Some lines in the listing hold the word "optimize". Return each of them.

MATERIAL FOR THE TASK
+++

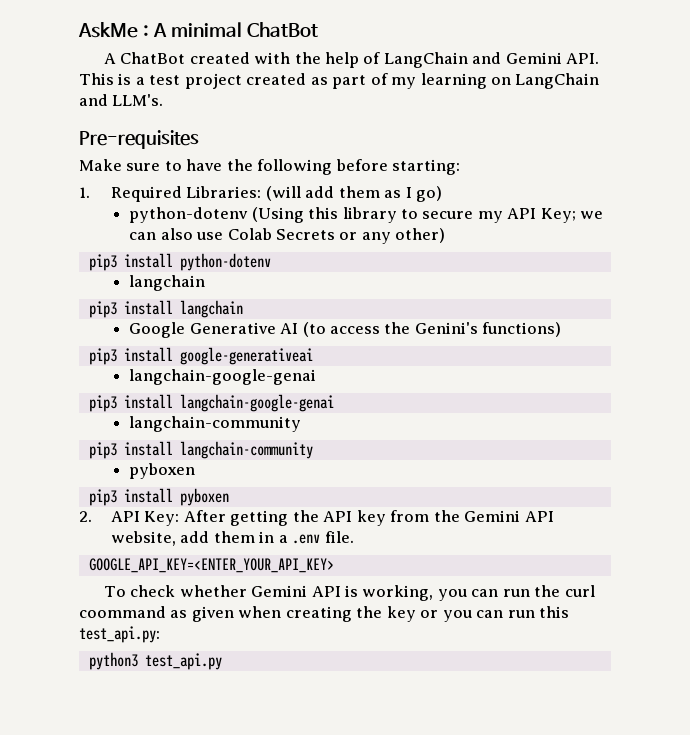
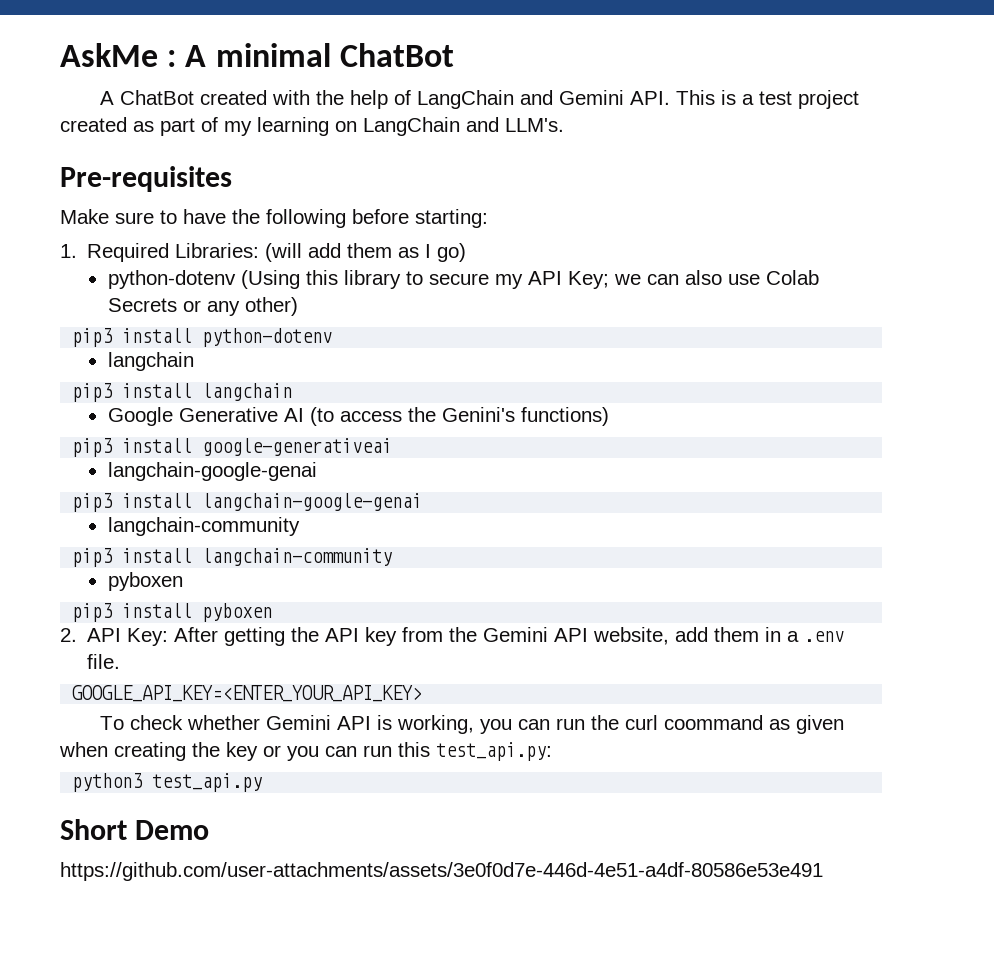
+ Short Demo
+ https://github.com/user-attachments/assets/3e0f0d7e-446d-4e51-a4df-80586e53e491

+++

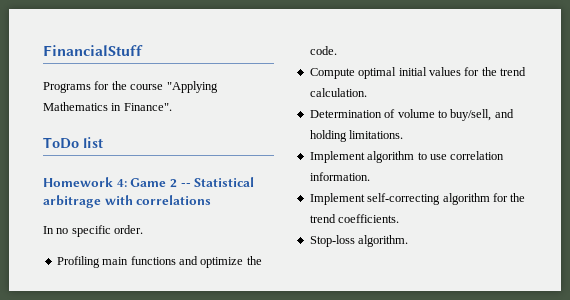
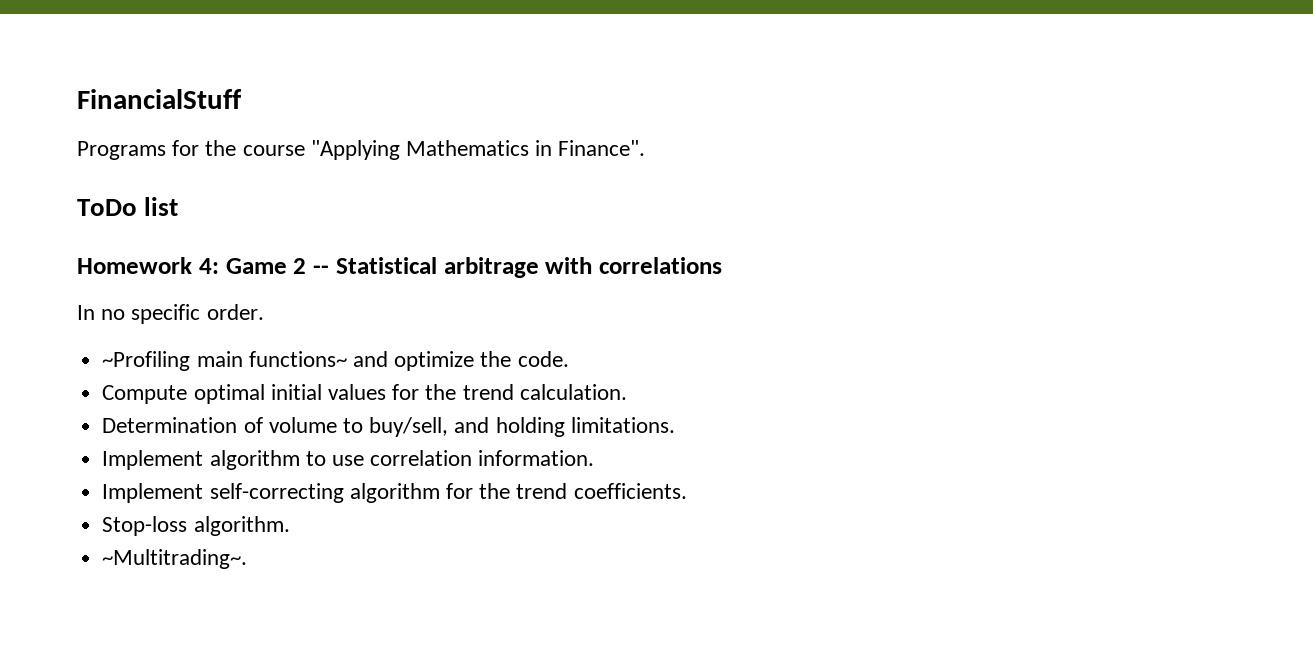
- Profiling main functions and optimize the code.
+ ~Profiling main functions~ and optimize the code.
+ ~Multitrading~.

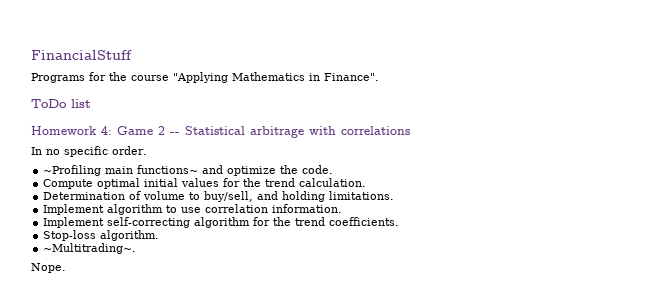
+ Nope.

+++

ANSWER FOR THIS EXERCISE
- Profiling main functions and optimize the code.
+ ~Profiling main functions~ and optimize the code.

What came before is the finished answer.